▽
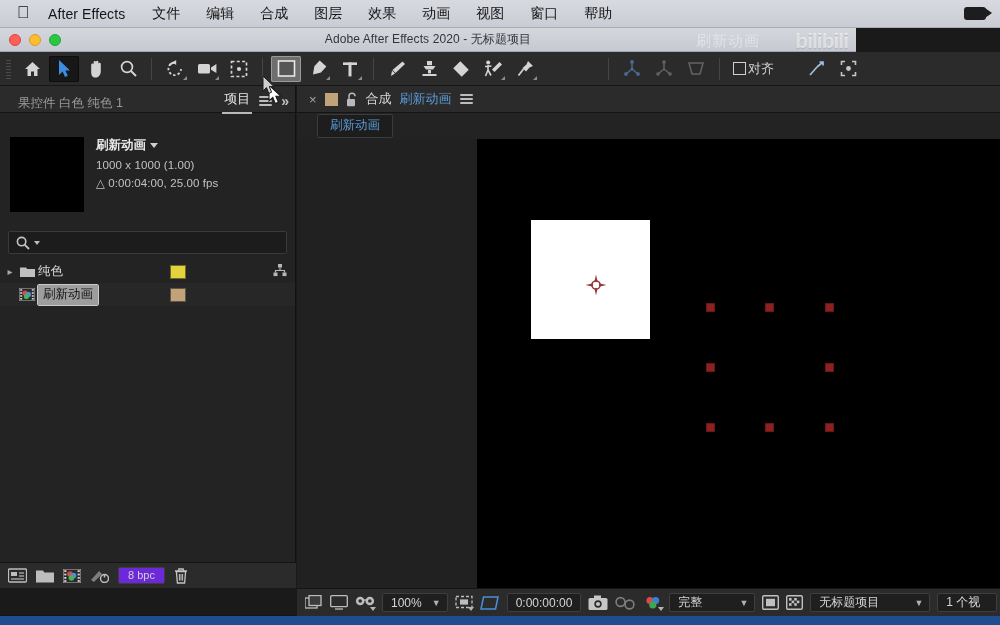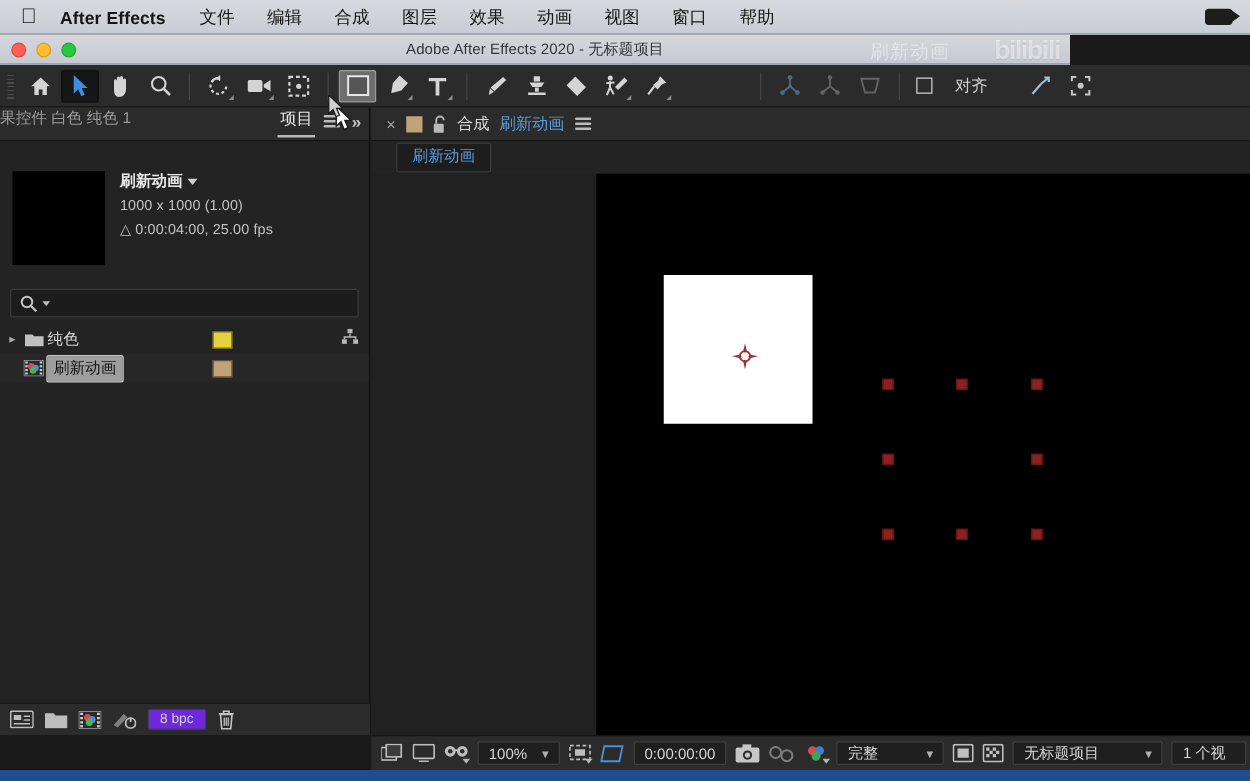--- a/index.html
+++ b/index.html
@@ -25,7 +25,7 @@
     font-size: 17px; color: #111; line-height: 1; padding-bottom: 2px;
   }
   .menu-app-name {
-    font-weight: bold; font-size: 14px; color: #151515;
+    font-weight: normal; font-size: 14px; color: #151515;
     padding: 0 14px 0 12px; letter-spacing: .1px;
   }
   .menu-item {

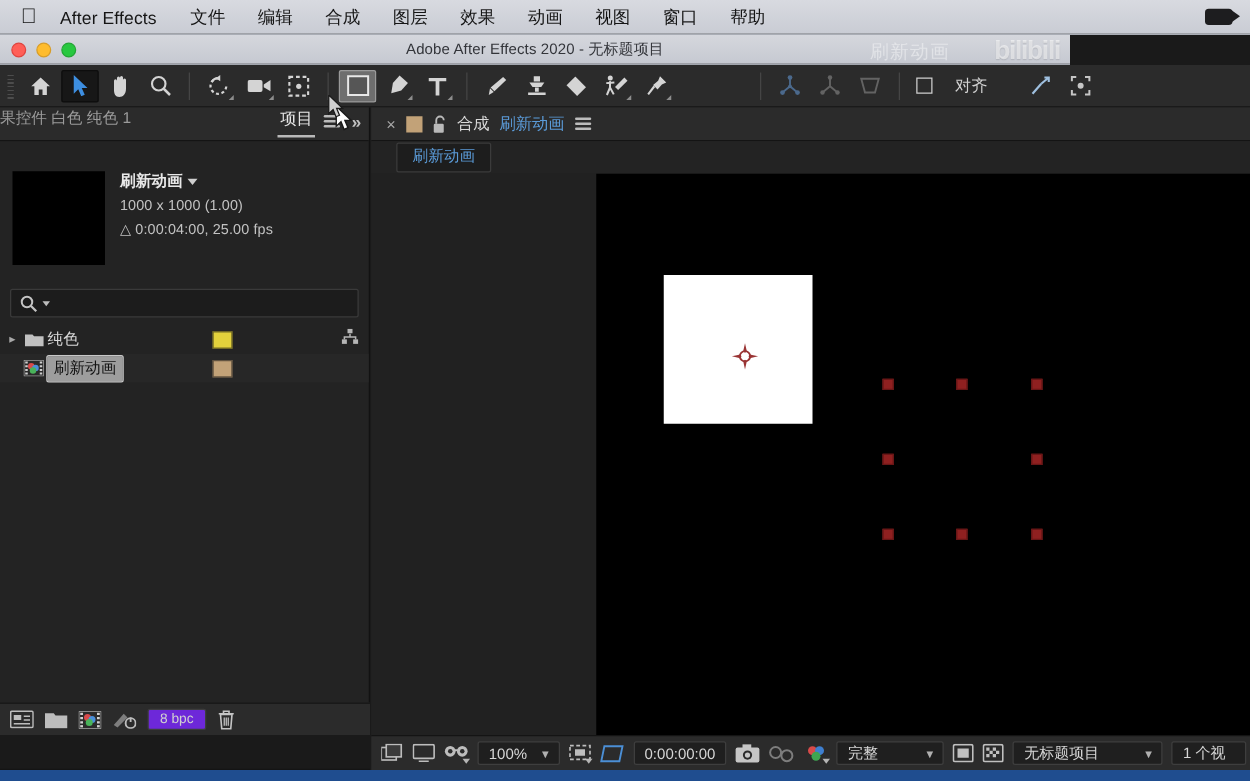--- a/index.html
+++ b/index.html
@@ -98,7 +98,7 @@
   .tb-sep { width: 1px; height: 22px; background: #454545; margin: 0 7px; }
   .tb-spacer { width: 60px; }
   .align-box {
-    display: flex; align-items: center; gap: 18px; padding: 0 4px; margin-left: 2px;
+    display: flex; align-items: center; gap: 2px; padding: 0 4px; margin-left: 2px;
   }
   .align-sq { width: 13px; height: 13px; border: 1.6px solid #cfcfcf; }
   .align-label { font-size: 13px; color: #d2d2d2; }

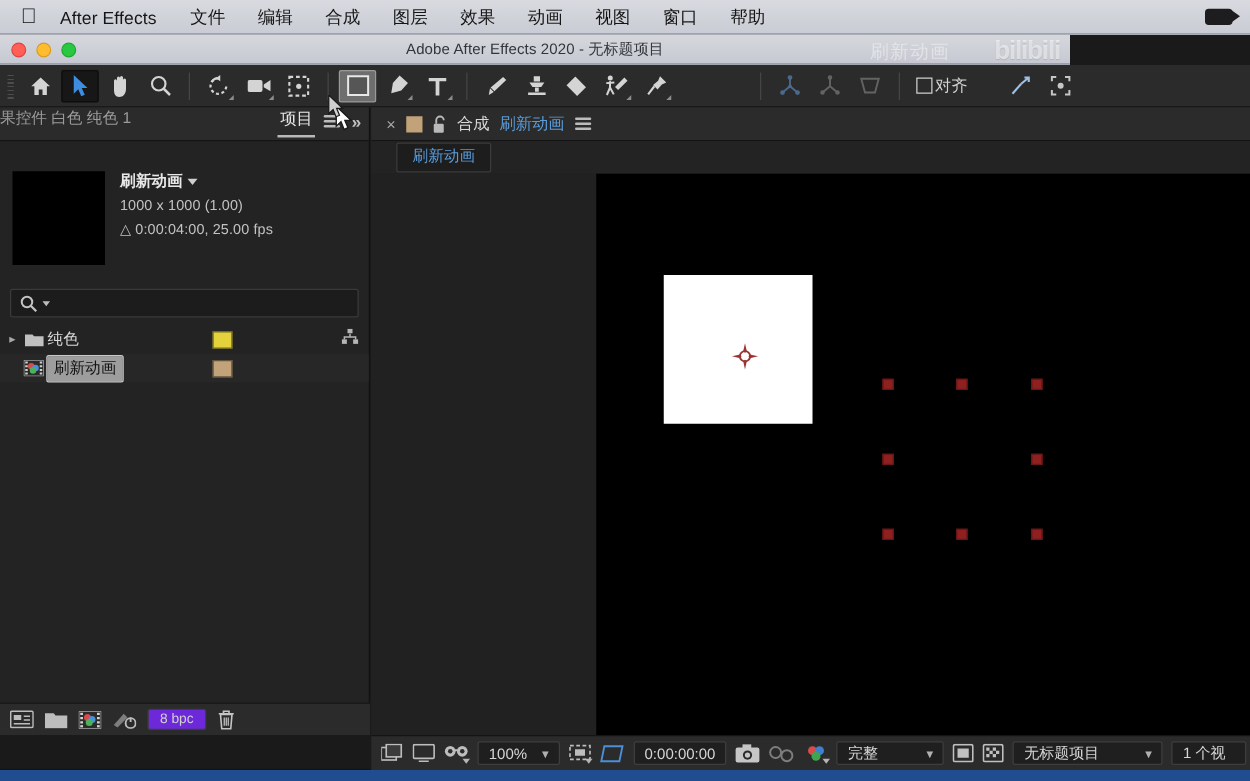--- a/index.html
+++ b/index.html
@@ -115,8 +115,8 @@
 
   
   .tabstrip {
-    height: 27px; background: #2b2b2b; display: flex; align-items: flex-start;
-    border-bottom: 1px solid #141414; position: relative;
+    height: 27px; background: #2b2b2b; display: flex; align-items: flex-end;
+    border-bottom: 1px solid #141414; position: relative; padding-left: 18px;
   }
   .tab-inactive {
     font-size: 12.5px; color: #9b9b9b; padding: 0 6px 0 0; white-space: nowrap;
△
How to complete this task> Beginning at the line that contains "flex; align-items: flex-start;", reproduce every line down to the last line of the entries above, exactly and only those.

Result of this exercise>
-    height: 27px; background: #2b2b2b; display: flex; align-items: flex-start;
-    border-bottom: 1px solid #141414; position: relative;
+    height: 27px; background: #2b2b2b; display: flex; align-items: flex-end;
+    border-bottom: 1px solid #141414; position: relative; padding-left: 18px;
   }
   .tab-inactive {
     font-size: 12.5px; color: #9b9b9b; padding: 0 6px 0 0; white-space: nowrap;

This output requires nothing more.